27 So God created mankind in his own image,
in the image of God he created them;
male and female he created them.

28 God blessed them and said to them, “Be fruitful and increase in number; fill the earth and subdue it. Rule over the fish in the sea and the birds in the sky and over every living creature that moves on the ground.” …

2:15 The Lord God took the man and put him in the Garden of Eden to work it and take care of it. …

19 Now the Lord God had formed out of the ground all the wild animals and all the birds in the sky. He brought them to the man to see what he would name them; and whatever the man called each living creature, that was its name. 20 So the man gave names to all the livestock, the birds in the sky and all the wild animals.

A task of ordering, shaping, dominating, tending, sorting, and ultimately, creating. It is only because of the Fall that this ordering, working, sorting task becomes tedious and painful. God curses humanity (represented by Adam):

3:17 To Adam he said, “Because you listened to your wife and ate fruit from the tree about which I commanded you, ‘You must not eat from it,’

“Cursed is the ground because of you;
through painful toil you will eat food from it
all the days of your life.
18 It will produce thorns and thistles for you,
and you will eat the plants of the field.
19 By the sweat of your brow
you will eat your food
until you return to the ground,
since from it you were taken;
for dust you are
and to dust you will return.”

This curse applies to all people because Adam and Eve represented all people in this narrative. And so, we too feel the “thorns and thistles” of frustration, pain, suffering, and meaninglessness while we try to fulfill our calling from God to create. But it wasn’t meant to be this way! This is a diversion from the original purpose! We were made to “image” the glory of God in all that we do. And so this creative work is basic to finding meaning in life and to being fulfilled as a human being.

Another angle, less theology this time: Social Media has three types of people. Content Creators are the 1% of users who make and share new content of their own. Interactors are the next 9% who comment, like, or share other people’s content, but they don’t make things of their own. Lurkers are the next 90% who intake Content Creators’ work and Interactors’ interaction with that work, but do nothing with it besides see and enjoy it. They do not share, they do not comment, and they make nothing of their own.

Here are pictures.

Azad Blog 1

The same thing is true in college. In high school you are a Lurker just intaking ideas and information. But college makes you start to Interact with ideas, critique them, argue about their merits, and share them with underclassmen who are starting to wade into the discussions. The ultimate goal is to make you a Content Creator, someone who knows enough about the topic to really contribute new work that other people can take in.
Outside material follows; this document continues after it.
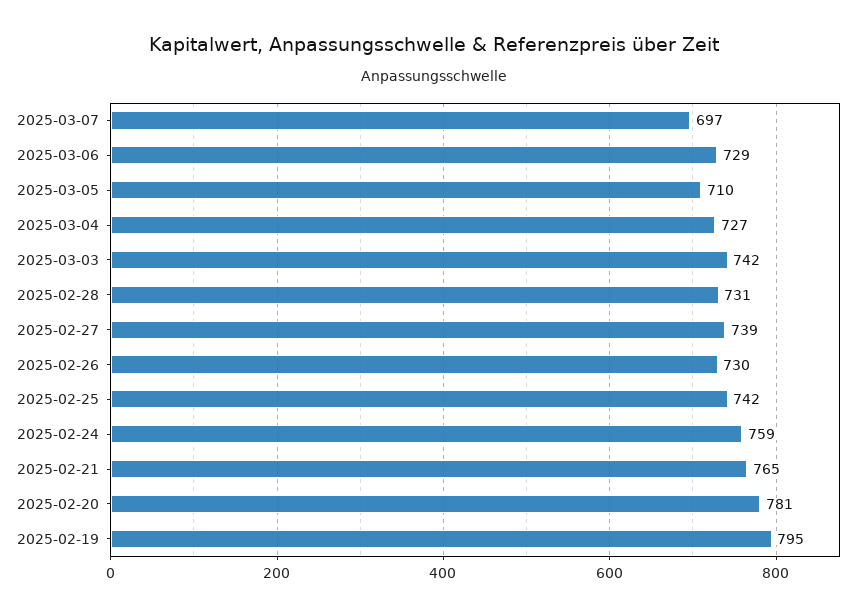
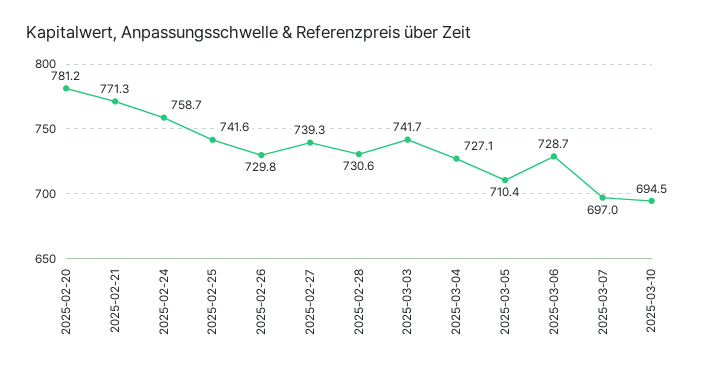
2025-02-21: 765 -> 771.3
2025-02-19: 795 -> none
2025-03-10: none -> 694.5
This means you have to specialize in one thing, because a 22-year-old doesn’t have the knowledge to speak into more than one debate at a time. So you pick a major and start to work, and work, and work, until you can produce new, quality work of your own.

That’s the point of college. The more time you spend creating something, the less tedious and frustrating and boring it will be. Those classes you hate? They are so painful because you have decided they won’t help you in your creative project. Even if you aren’t sure what that project is, you have a sense, and this History of Chinese Politics class just ain’t it.

(It could be that the class really isn’t helpful, and Liberal Arts colleges suck. Or maybe you just have a bad attitude and refuse to see how the class will help. Probably both.)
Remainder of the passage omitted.